Una sentencia francesa que plantea dudas sobre la sensibilidad de su democracia
diariodecadiz.es
A la objeción de conciencia su fuerza no se la da ni una ley ni un pronunciamiento judicial, sino la conciencia individual de una persona, su coherencia y su coraje civil
Los tribunales franceses han fallado que no cabe objeción de conciencia frente a la ley que obliga a los alcaldes a casar parejas homosexuales. Por lo pronto, ya se ve la falsedad del argumento más repetido por los partidarios: «Si conceden derechos a otros, ¿qué te importa, eh?, ¿por qué te metes en sus vidas, eh?, ¿te afecta en algo, eh?, ¿te obligan a ti, eh?» Pues es que sí: cualquier derecho atañe a todos porque impone deberes alrededor. Y ahí están esos alcaldes a los que imponen casar ellos a quienes ellos creen que no deben casar.

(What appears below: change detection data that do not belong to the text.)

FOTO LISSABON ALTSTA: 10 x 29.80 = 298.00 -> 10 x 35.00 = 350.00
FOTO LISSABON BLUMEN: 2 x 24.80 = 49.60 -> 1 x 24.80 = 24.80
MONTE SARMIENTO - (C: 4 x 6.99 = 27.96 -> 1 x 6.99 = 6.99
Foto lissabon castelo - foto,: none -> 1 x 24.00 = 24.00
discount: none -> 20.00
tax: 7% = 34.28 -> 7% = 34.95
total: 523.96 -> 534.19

Y otra cosa queda clara. La clásica dualidad en la izquierda, entre unos anarquistas y otros totalitarios, se ha extinguido con la victoria de la facción −ay, la supervivencia de las especies− más fuerte. Hoy sólo se encuentran rasgos libertarios entre los más liberales y neocon. Hay que ser muy hegeliano para celebrar una sentencia que veta la posibilidad de objetar.

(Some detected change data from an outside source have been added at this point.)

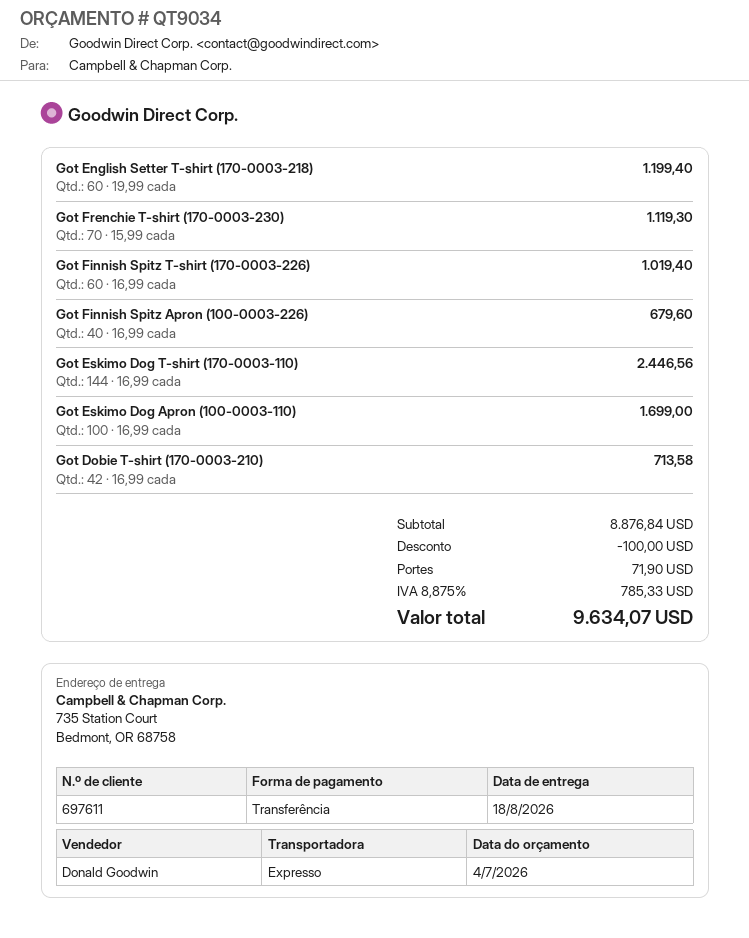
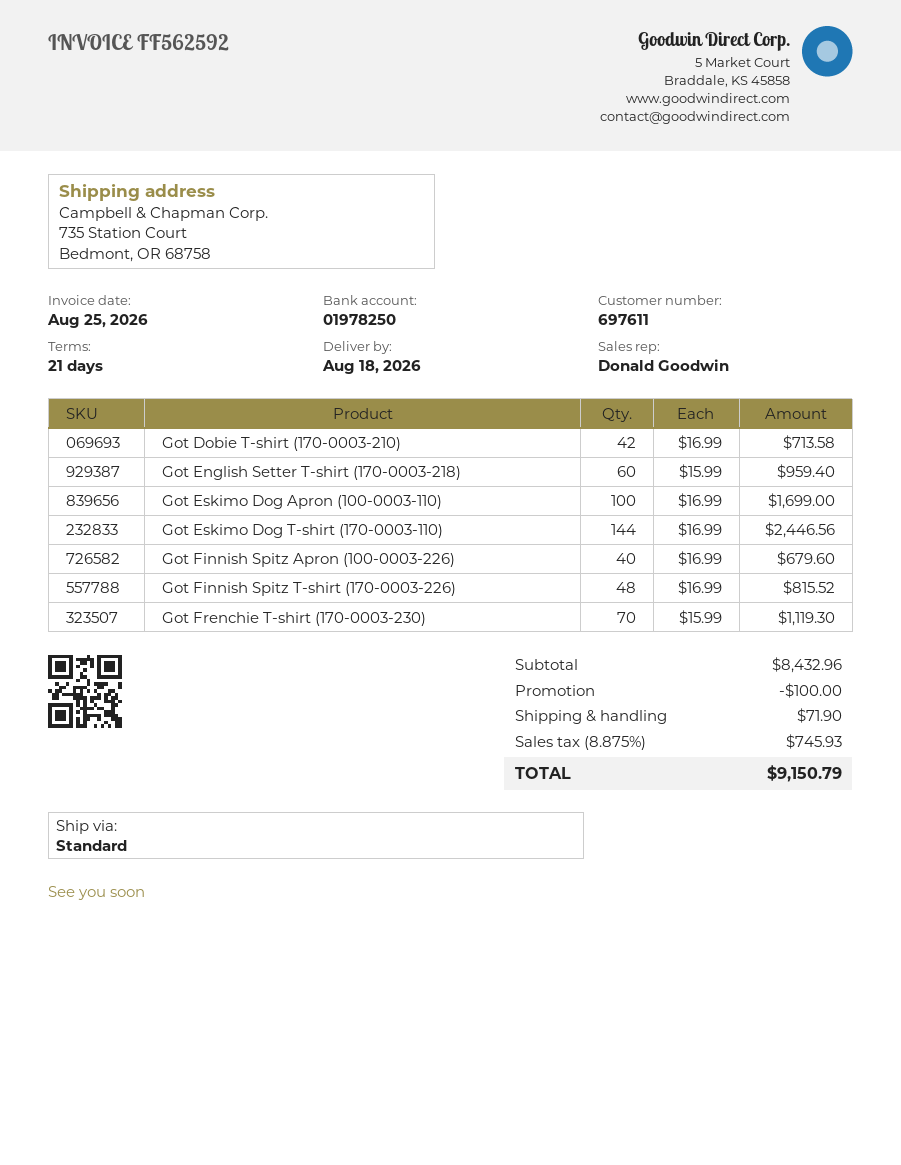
shipping method: express -> standard
Got English Setter T-shirt (170-0003-218): 60 x 19.99 = 1199.40 -> 60 x 15.99 = 959.40
Got Finnish Spitz T-shirt (170-0003-226): 60 x 16.99 = 1019.40 -> 48 x 16.99 = 815.52
subtotal: 8876.84 -> 8432.96
tax: 8.875% = 785.33 -> 8.875% = 745.93
total: 9634.07 -> 9150.79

Y hay que ser muy ingenuo para considerar que esa sentencia debilita a la objeción. Es todo lo contrario: a la objeción de conciencia su fuerza no se la da ni una ley ni un pronunciamiento judicial, sino la conciencia individual de una persona, su coherencia y su coraje civil. La objeción de conciencia es resistencia frente a la ley considerada injusta, que no puede abolirla, porque es la conciencia la que la juzga a la ley y no al revés. Considerar que el ordenamiento jurídico prohíbe la objeción es conceptualmente tan ridículo como lamentar que un decreto no declare inexistente el delito. La conciencia y el delito están ambos en distinta longitud de onda que la norma jurídica: la primera por encima, el segundo por debajo. Otra cosa es que la ley contraataque por arriba y por abajo con el castigo, pero es entonces, justamente, cuando la conciencia debe sostener con heroísmo su objeción.
La objeción de conciencia reconocida por la ley es sólo un refinamiento democrático, una muestra de respeto a las minorías, pero no es, en sentido estricto, auténtica objeción de conciencia. Mantiene el nombre por su prestigio histórico y como homenaje a aquéllos que realmente se resistieron al poder, arrostrando las consecuencias, a menudo fatales. Esta sentencia francesa plantea dudas sobre la sensibilidad de su democracia; pero no sobre la conciencia, los principios y el valor, tan necesario, de las personas. Ahora los alcaldes pueden ser, si quieren, de verdad objetores.